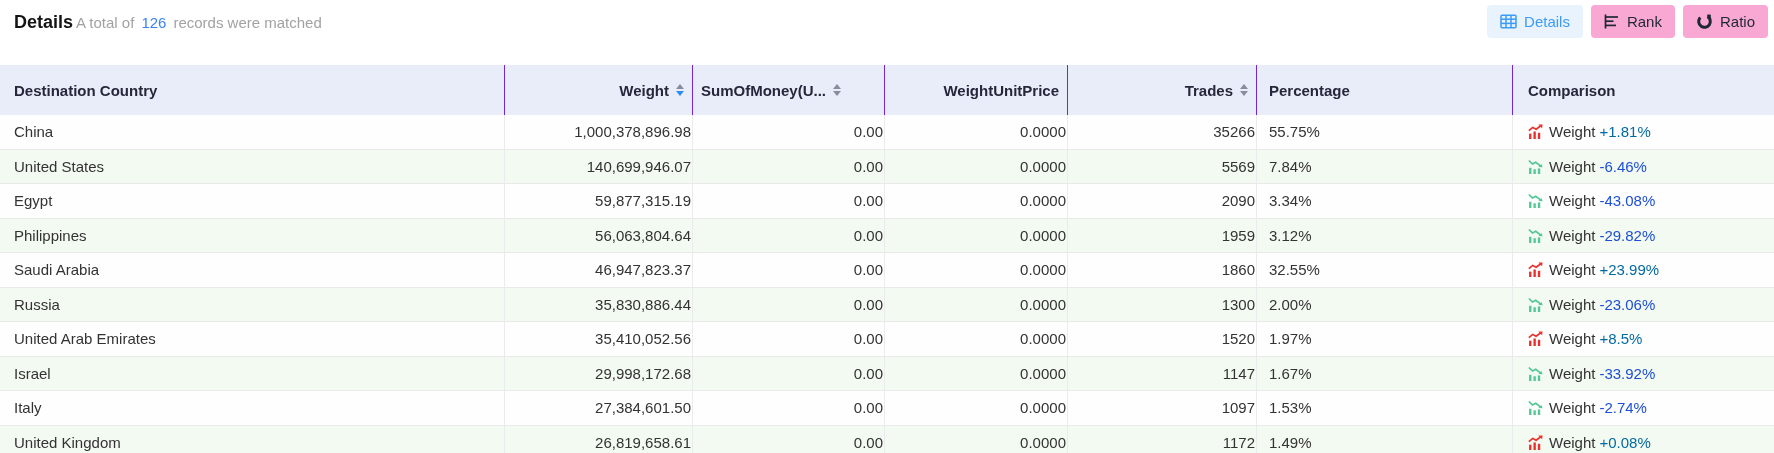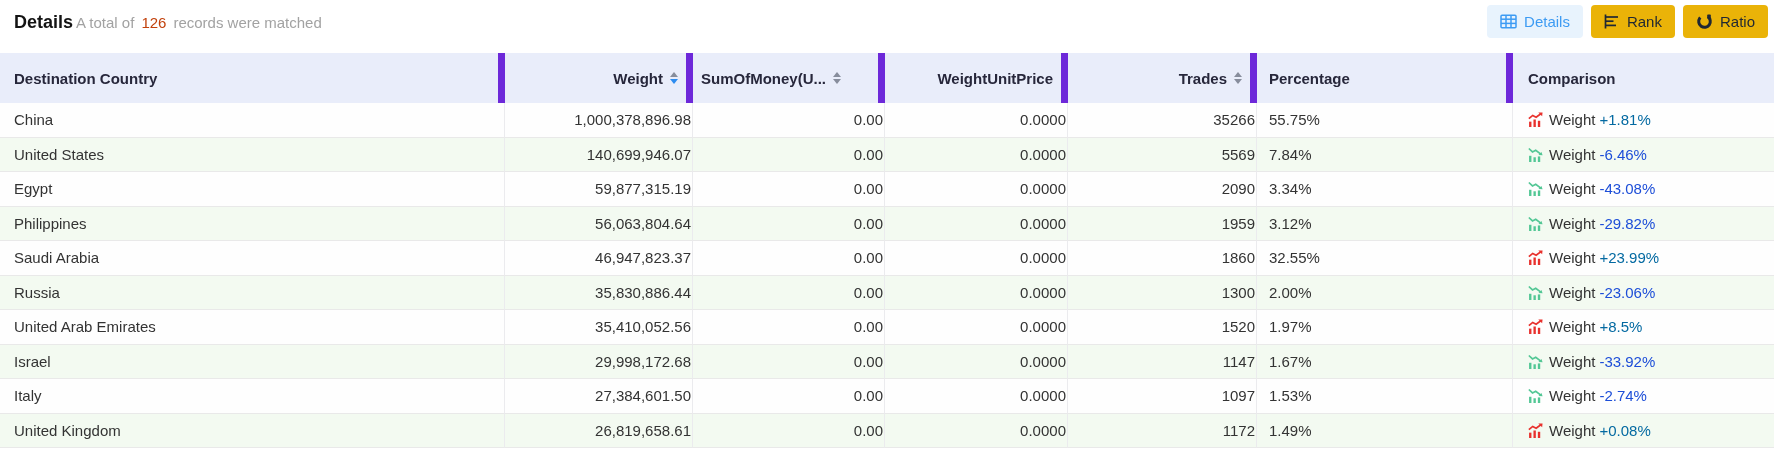"Details" .topbar { height: 53px -> 65px }
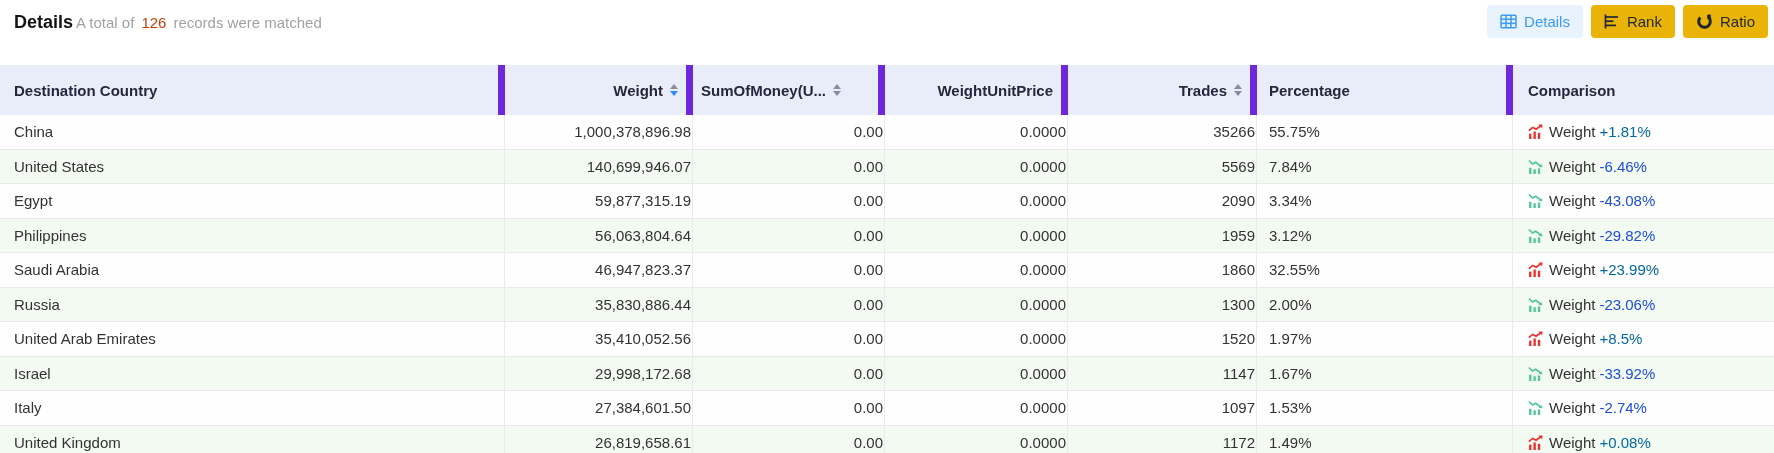"126" .subtitle .count { color: #c2410c -> #3b82f6 }
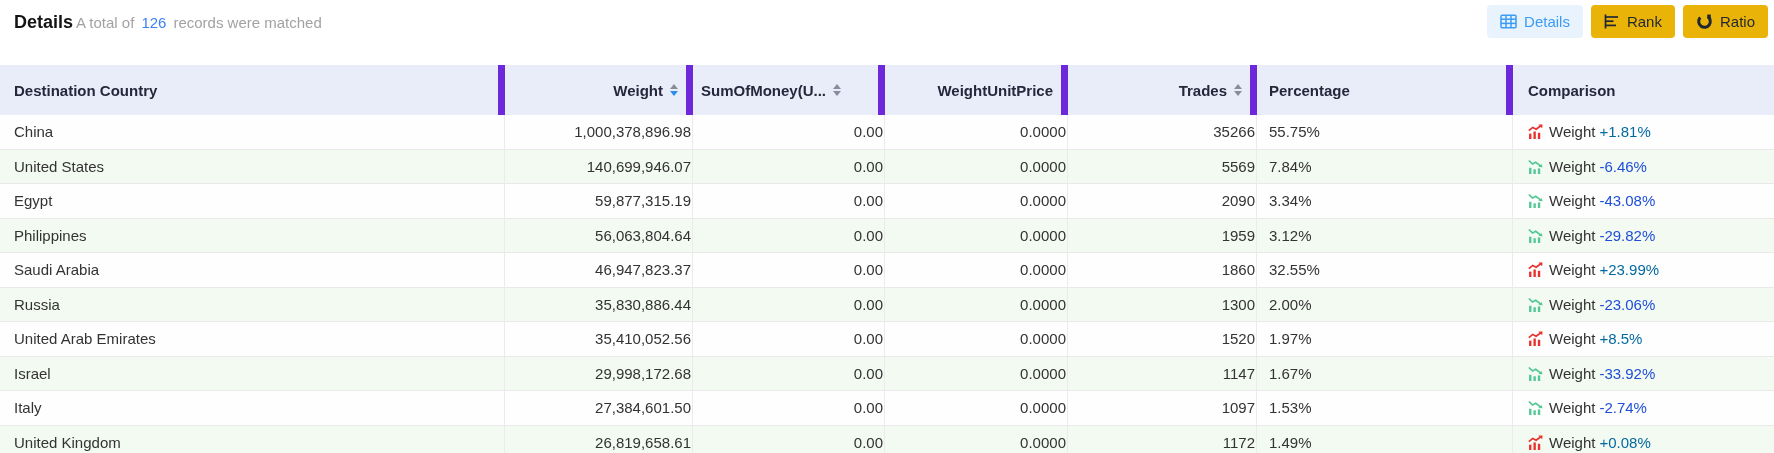"Rank" .tab-btn { background: #eab308 -> #f9a8d4 }
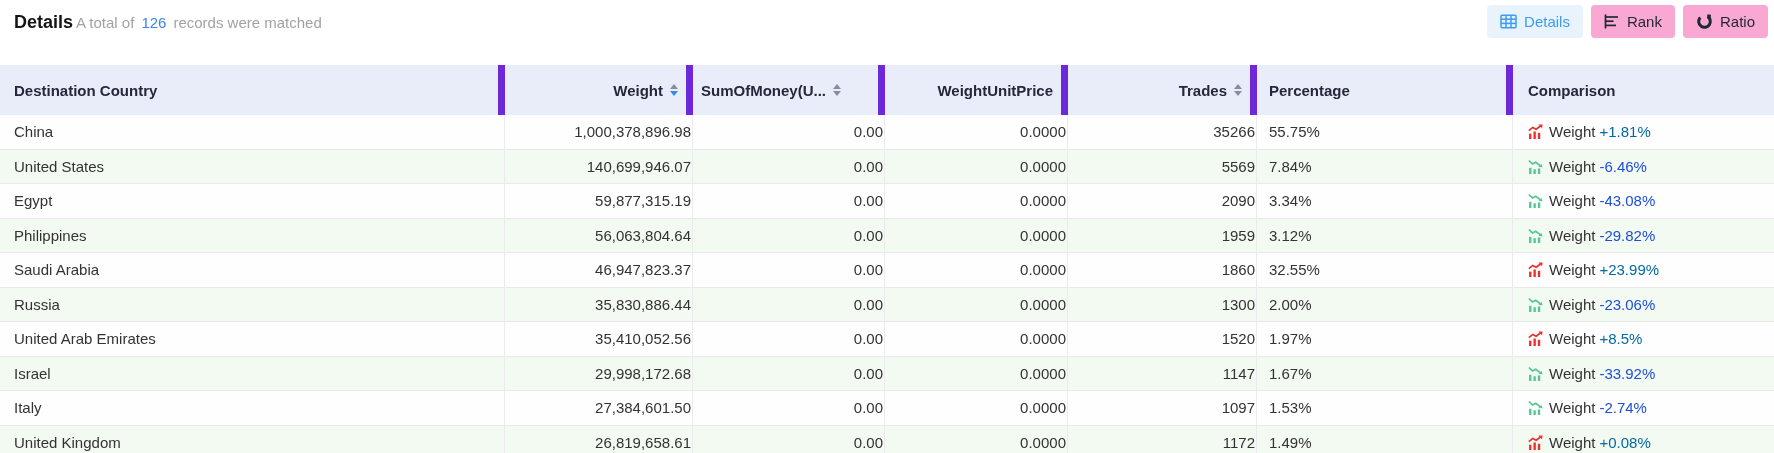"Destination Country" th { border-right: 7px solid #6d28d9 -> 1px solid #6d28d9 }
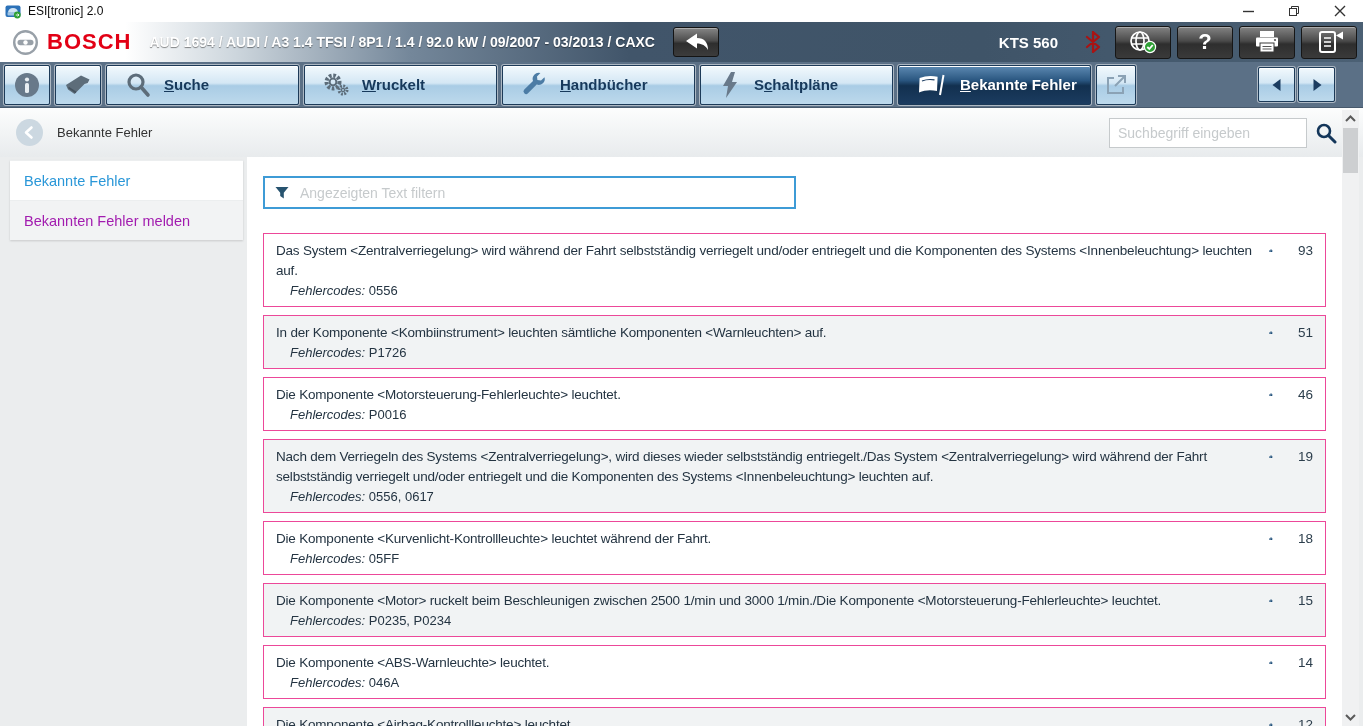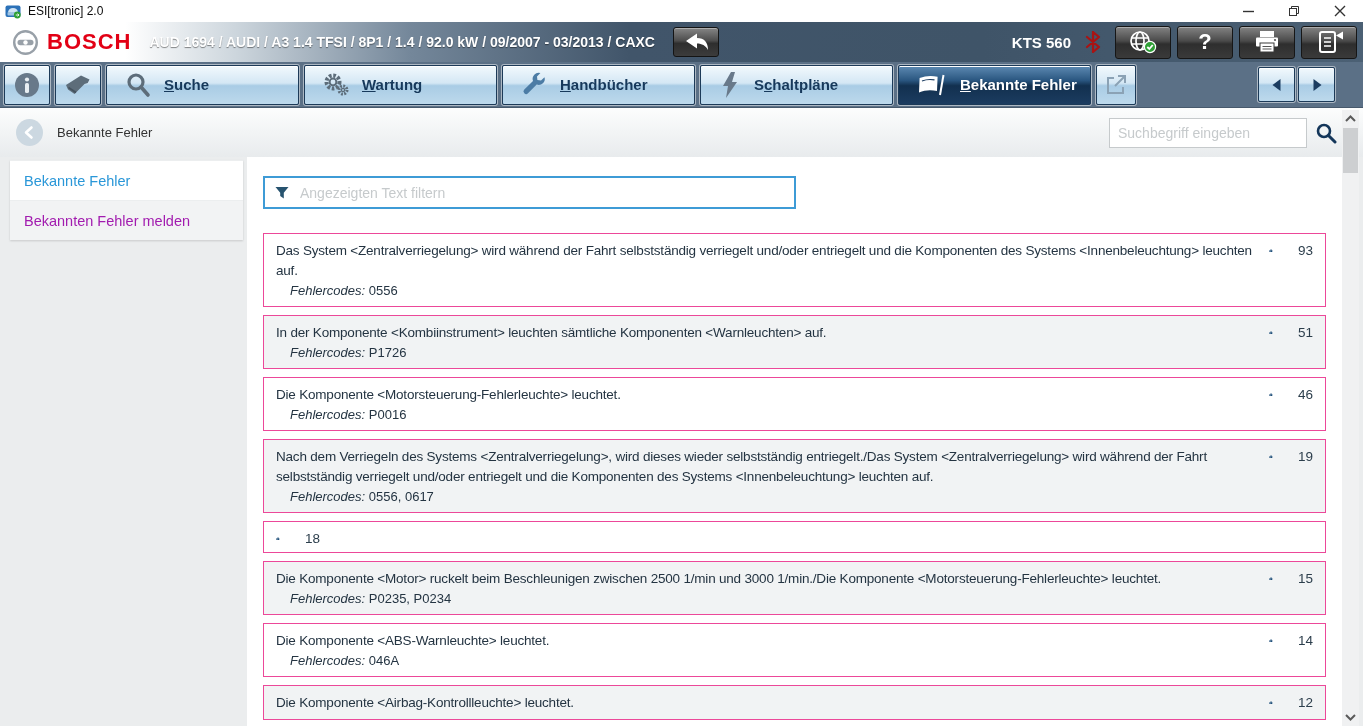"KTS 560" .kts { margin-right: 8px -> 21px }
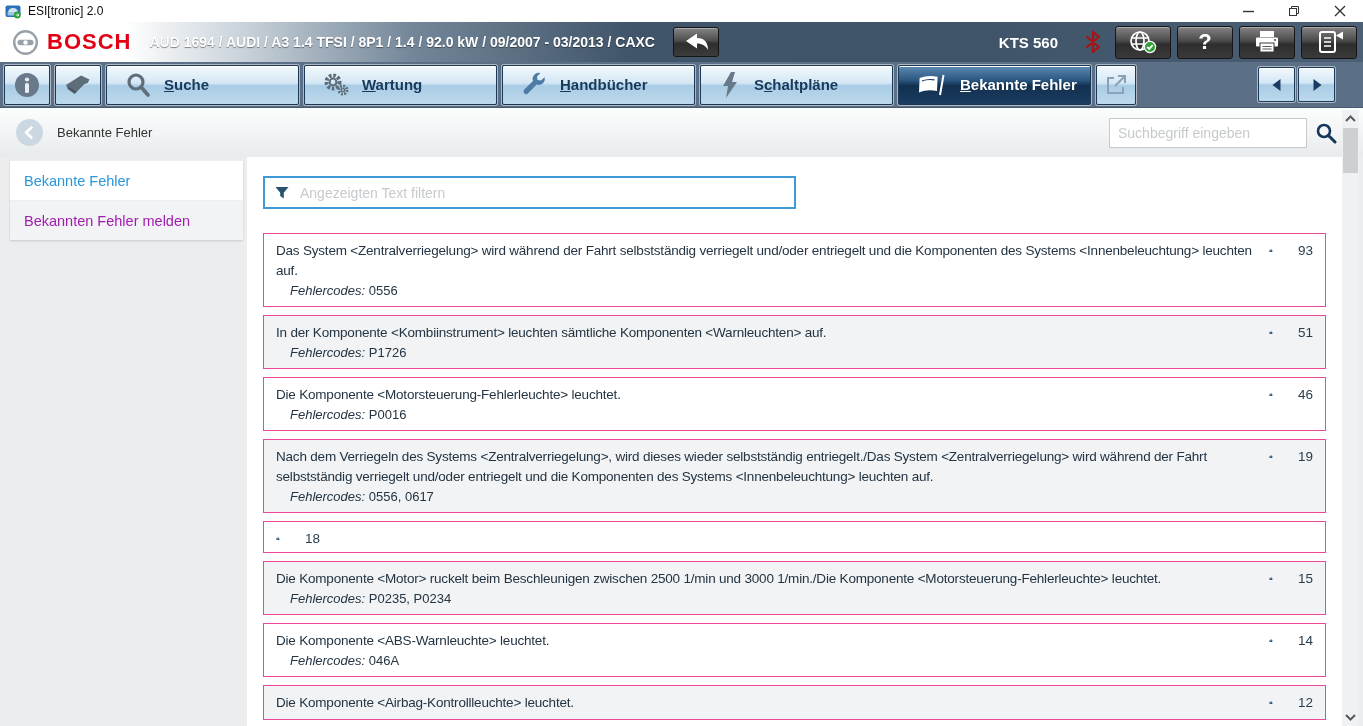"artung" span { text: artung -> ruckelt }
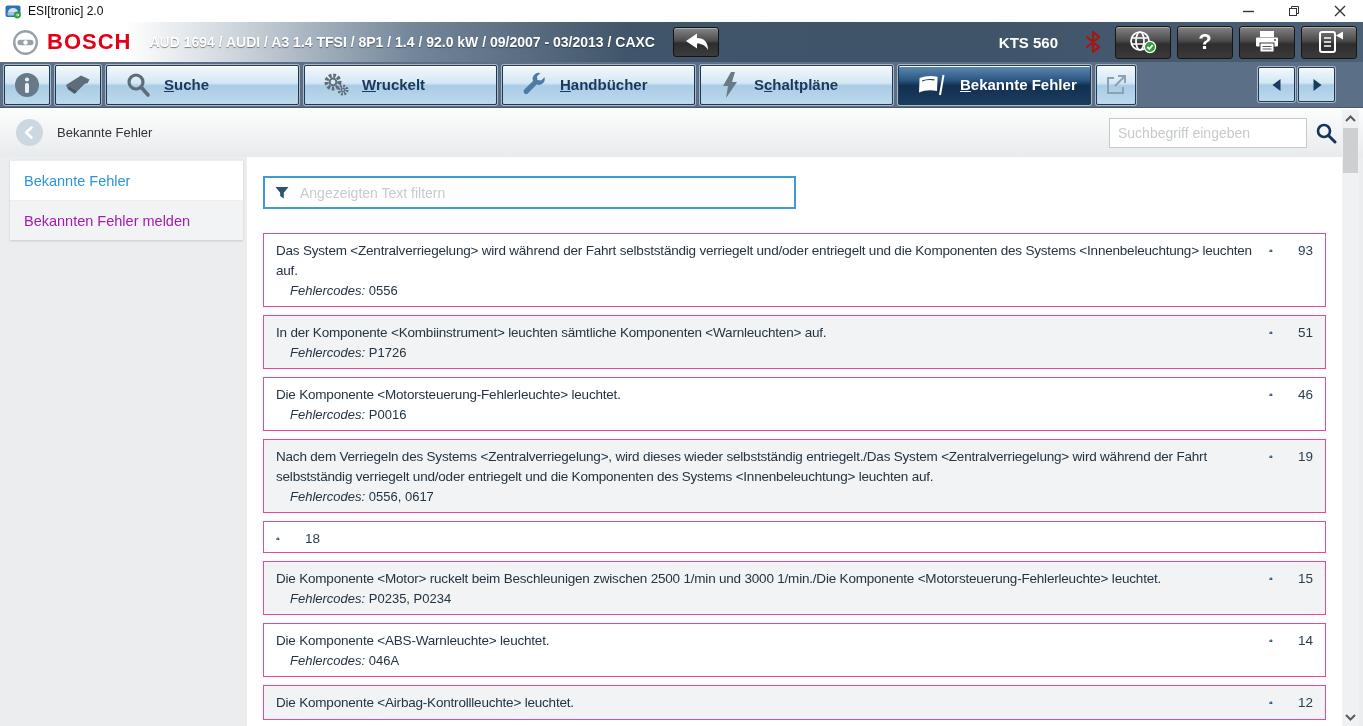"Die Komponente <Kurvenlicht-Kontrollleuchte>" div.card-body { html: none -> <div> <div>Die Komponente &lt;Kurvenlicht-Kontrollleuchte&gt; leuchtet während der Fahrt.</div> <div><span>Fehlercodes:</span> <span>05FF</span></div> </div> }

WHAT IS EXPECTED -
Please return exactly, and only, the lines from the one containing "text: artung ->" through the end of the records, with both end lines kept and every picture dropped.

ANSWER TO THE PROBLEM -
"artung" span { text: artung -> ruckelt }
"Die Komponente <Kurvenlicht-Kontrollleuchte>" div.card-body { html: none -> <div> <div>Die Komponente &lt;Kurvenlicht-Kontrollleuchte&gt; leuchtet während der Fahrt.</div> <div><span>Fehlercodes:</span> <span>05FF</span></div> </div> }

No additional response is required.